> [AVAILABLE DATA]
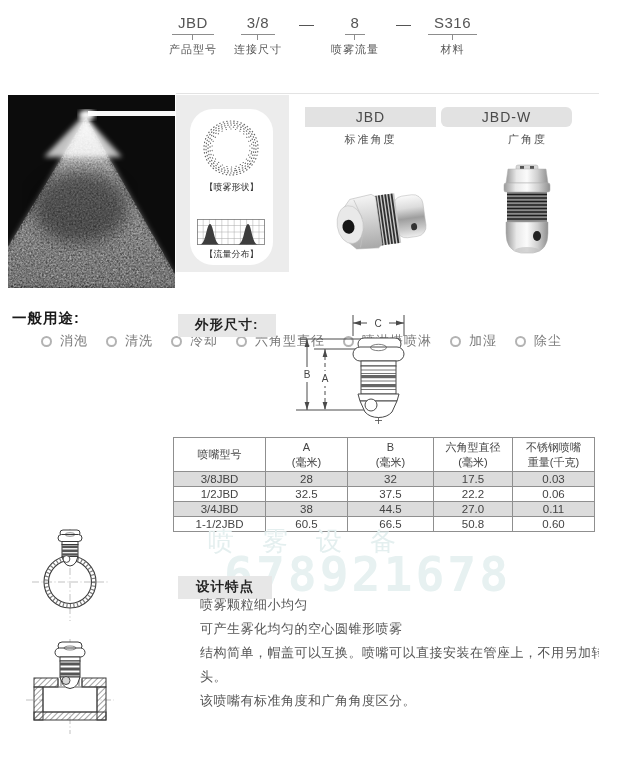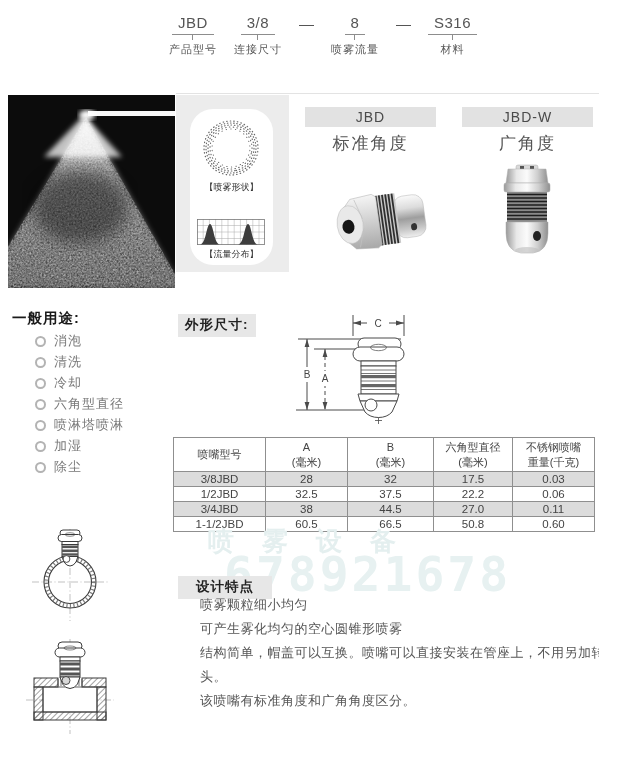"JBD-W" .v2 { border-radius: none -> 6px; left: 462px -> 441px }
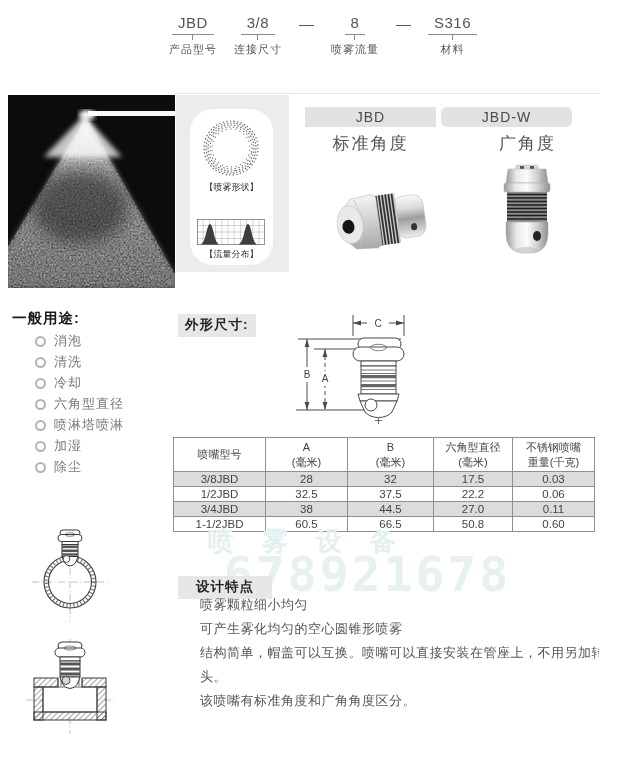"标准角度" .variant-angle { font-size: 17px -> 11px }
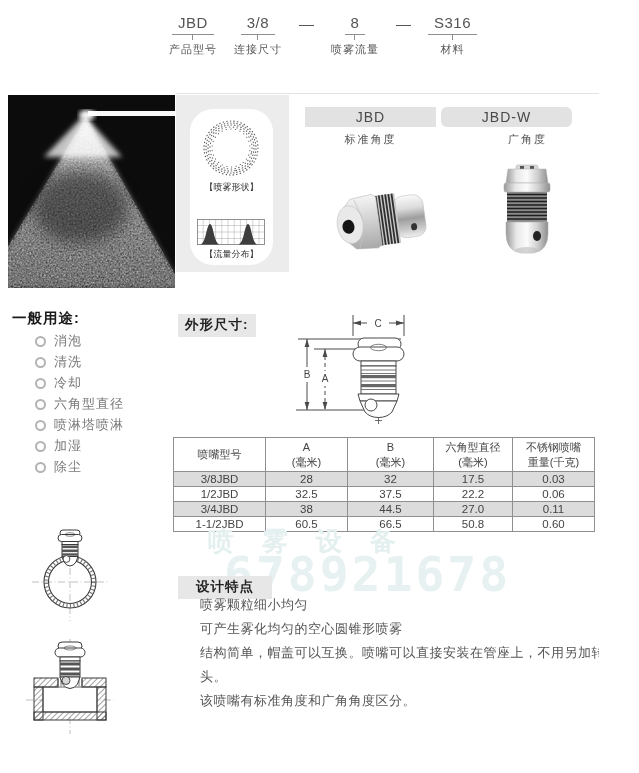"外形尺寸:" .dim-title { padding: 2px 7px 3px -> 2px 17px 3px }
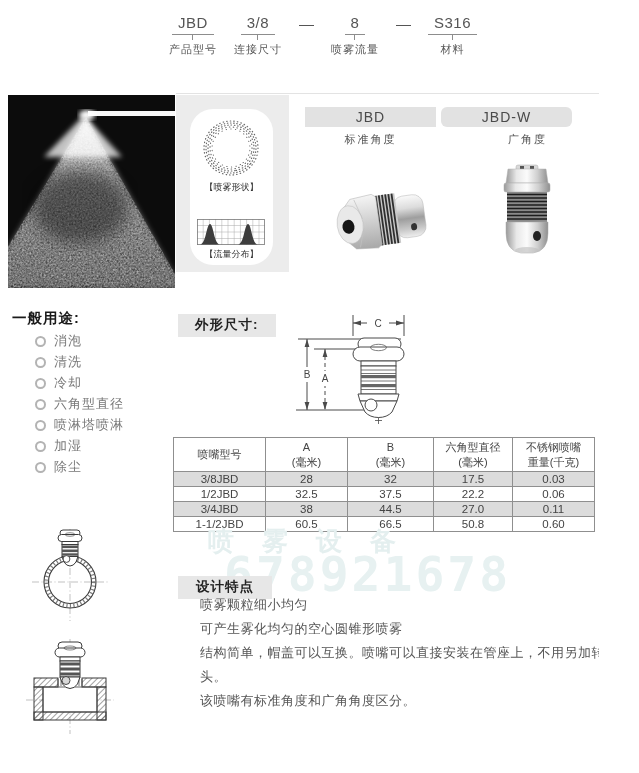"消泡" .usage-list { flex-direction: column -> row; gap: 7px -> 18px; left: 35px -> 41px }
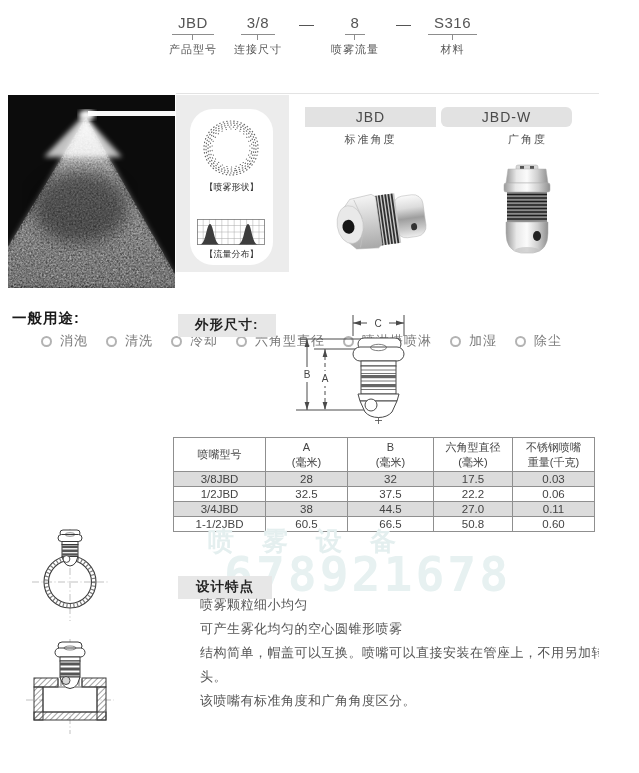"喷雾设备" .watermark1 { font-weight: bold -> normal }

> [PROBLEM TO WORK ON] Transcribe each entry exactly; images stay out.

> [SOLUTION]
"JBD-W" .v2 { border-radius: none -> 6px; left: 462px -> 441px }
"标准角度" .variant-angle { font-size: 17px -> 11px }
"外形尺寸:" .dim-title { padding: 2px 7px 3px -> 2px 17px 3px }
"消泡" .usage-list { flex-direction: column -> row; gap: 7px -> 18px; left: 35px -> 41px }
"喷雾设备" .watermark1 { font-weight: bold -> normal }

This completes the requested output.